We approached UI design by first quickly hand sketching multiple divergent site layouts. We identified the strengths of each and I began to create wireframes in Sketch. These went through several iterations, and I made an InVision prototype out of the pages to conduct our first round of usability testing.
Below are two pages from the InVision prototype
User Testing Key Findings
After conducting six usability tests, we learned the following:
- Use progressive disclosure: The parent and patient personas found the publications impressive, trust inspiring, and overwhelming. This suggests that progressive disclosure of the article abstract can help us maintain transparency and approachability while accommodating all our personas.
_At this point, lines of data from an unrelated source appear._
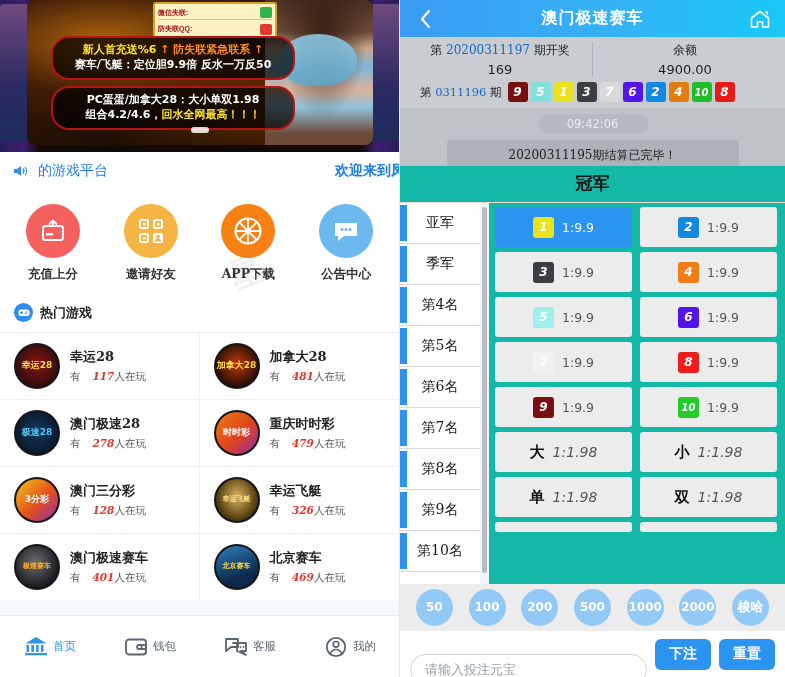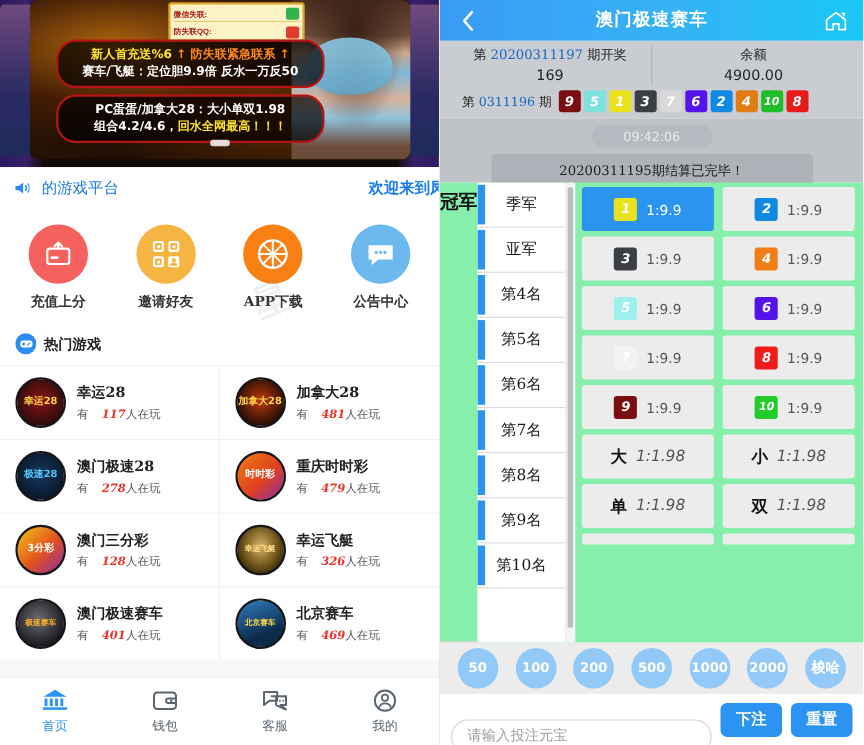--- a/index.html
+++ b/index.html
@@ -160,8 +160,8 @@
     border-radius: 4px; padding: 7px 10px; text-align: center;
     font-size: 12px; color: #212121; font-family: "DejaVu Serif", serif; }
 
-  .r-gamearea { flex: 1; display: flex; min-height: 0;
-    background: #86efac; position: relative; }
+  .r-gamearea { flex: 1; display: flex; flex-direction: column; min-height: 0;
+    background: #14b8a6; position: relative; }
   .ga-title { text-align: center; font-size: 17px; font-weight: bold; color: #111;
     padding: 6px 0 7px; font-family: "DejaVu Serif", serif;
     border-bottom: 1px solid #f1d7d7; }

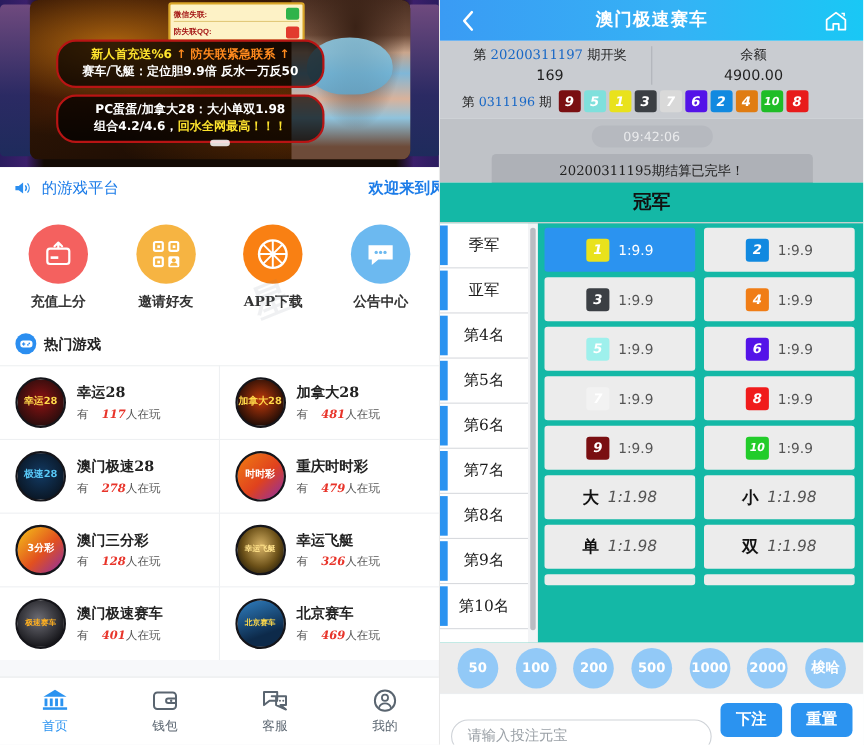--- a/index.html
+++ b/index.html
@@ -488,10 +488,10 @@
 
         <div class="pos-list">
           <div class="pos-item">
+              <span>亚军</span>
+            </div>
+          <div class="pos-item">
               <span>季军</span>
-            </div>
-          <div class="pos-item">
-              <span>亚军</span>
             </div>
           <div class="pos-item">
               <span>第4名</span>

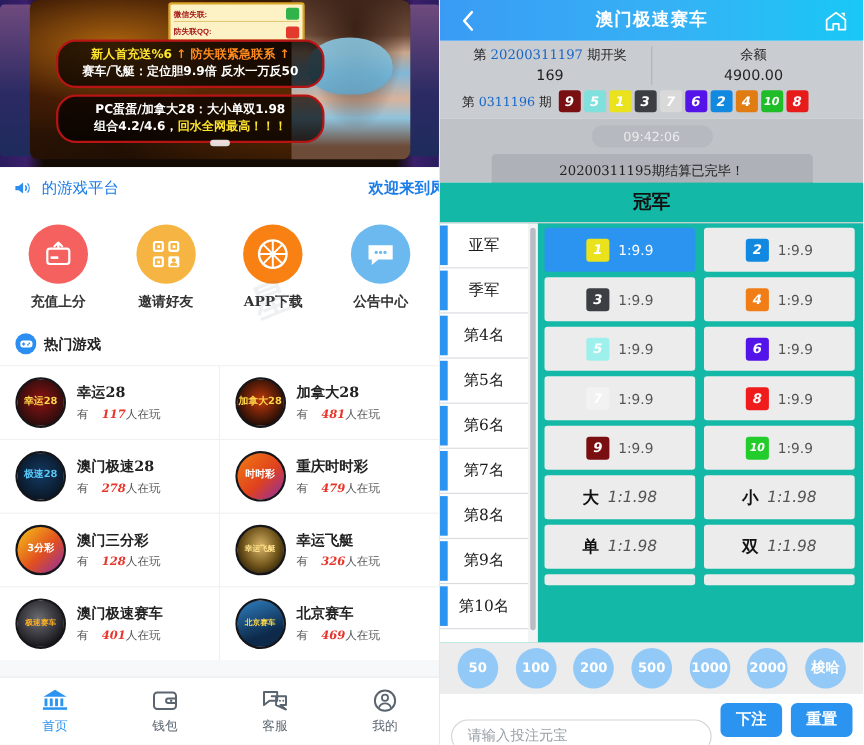--- a/index.html
+++ b/index.html
@@ -114,7 +114,7 @@
 
   .tabbar { position: absolute; left: 0; bottom: 0; width: 400px; height: 62px;
     background: #fff; border-top: 1px solid #e6e8ea; display: flex; }
-  .tab { flex: 1; display: flex; flex-direction: column; align-items: center;
+  .tab { flex: 1; display: flex; flex-direction: row; align-items: center;
     justify-content: center; gap: 5px; color: #5a6570; }
   .tab.active { color: #2b93f0; }
   .tab-label { font-size: 11.5px; font-family: "DejaVu Serif", serif; }

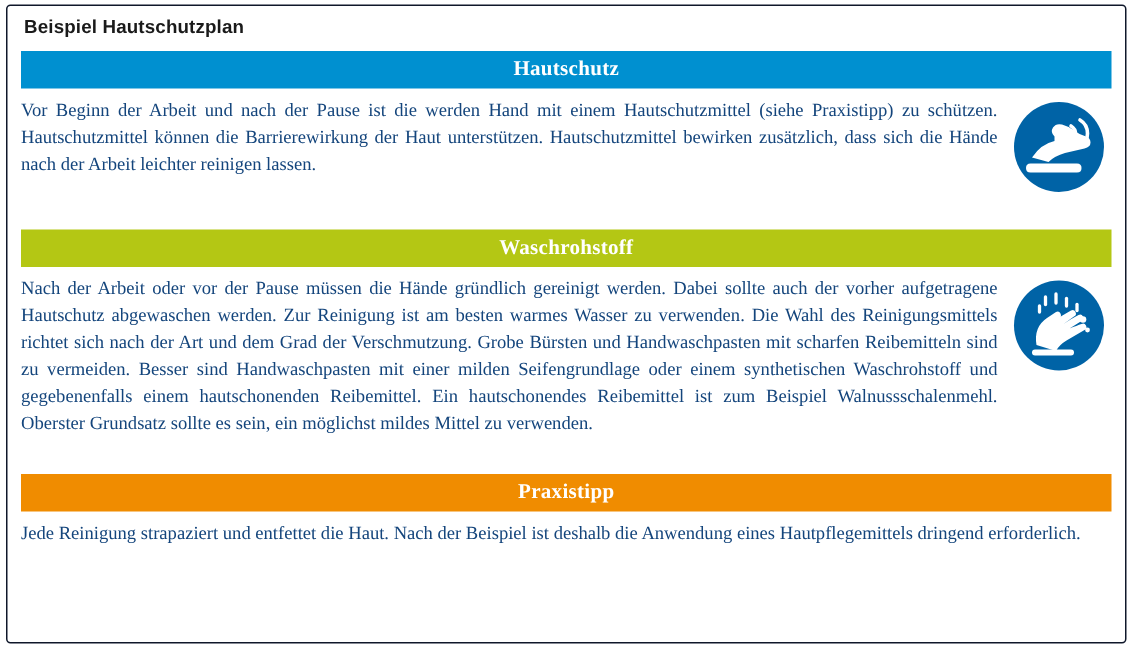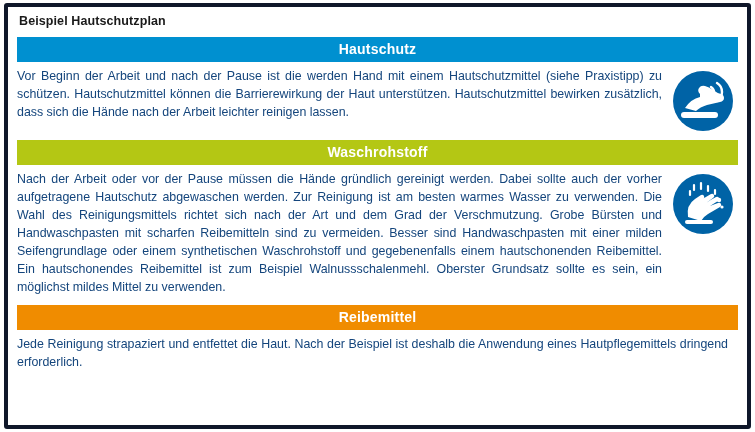--- a/index.html
+++ b/index.html
@@ -24,7 +24,7 @@
     width: 747px;
     height: 426px;
     box-sizing: border-box;
-    border: 4px solid #0f172a;
+    border: 1px solid #0f172a;
     border-radius: 3px;
     background: #ffffff;
     padding: 7px 9px 0 9px;

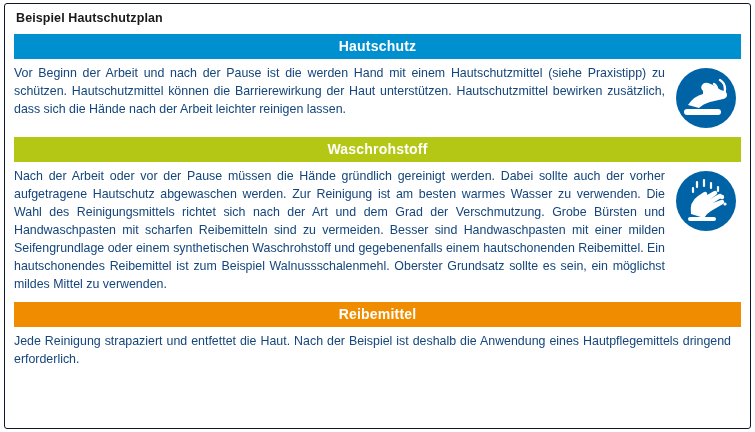--- a/index.html
+++ b/index.html
@@ -37,7 +37,8 @@
     margin: 0 0 9px 2px;
   }
   .section {
-    margin-bottom: 0;
+    margin-bottom: 16px;
+    font-family: Liberation Serif, serif;
   }
   .band {
     height: 25px;

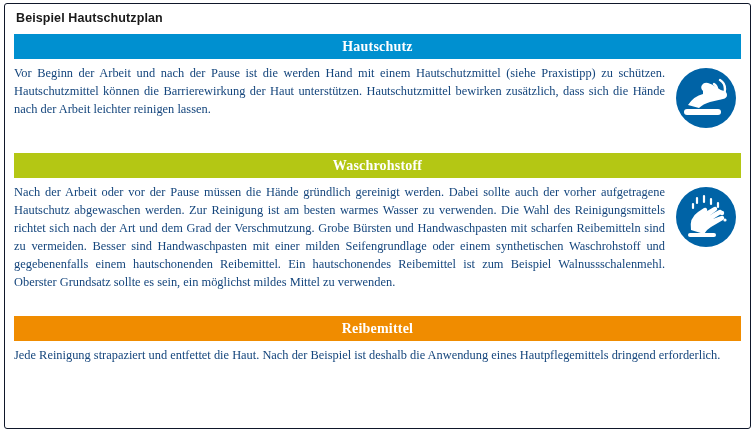--- a/index.html
+++ b/index.html
@@ -128,7 +128,7 @@
     </div>
 
     <div class="section sec-orange">
-      <div class="band orange">Reibemittel</div>
+      <div class="band orange">Praxistipp</div>
       <div class="body-row">
         <div class="body-text">Jede Reinigung strapaziert und entfettet die Haut. Nach der Beispiel ist deshalb die Anwendung eines Hautpflegemittels dringend erforderlich.</div>
       </div>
- Add comfort with doctor photos: Adding doctor photos will involve overhead, but multiple patients appreciated photos because they added a layer of certainty and comfort in an otherwise confusing and unpredictable process.
- Stay honest: After asking many doctors and patients what they expected the doctor rating to indicate, no obvious solution emerged. The rating has the potential to communicate the wrong message and unfairly malign doctors. We are continuing to research how to message and compute rating or whether we should include it at all.
Our team's belief that design can be both beautiful and accessible drove the visual design process. We also faced the constraints of dynamic content- the layout had to accommodate varied assets and empty states. As the visual design lead I approached these problems by working with live data whenever possible, using Google Material design as a starting point, and holding frequent design reviews.
et al Health is a responsive web app with live data for 4 diseases, including Castleman and ALS. et al Health placed 3rd in our Big Ideas at Berkeley category, and won the I School Chen award.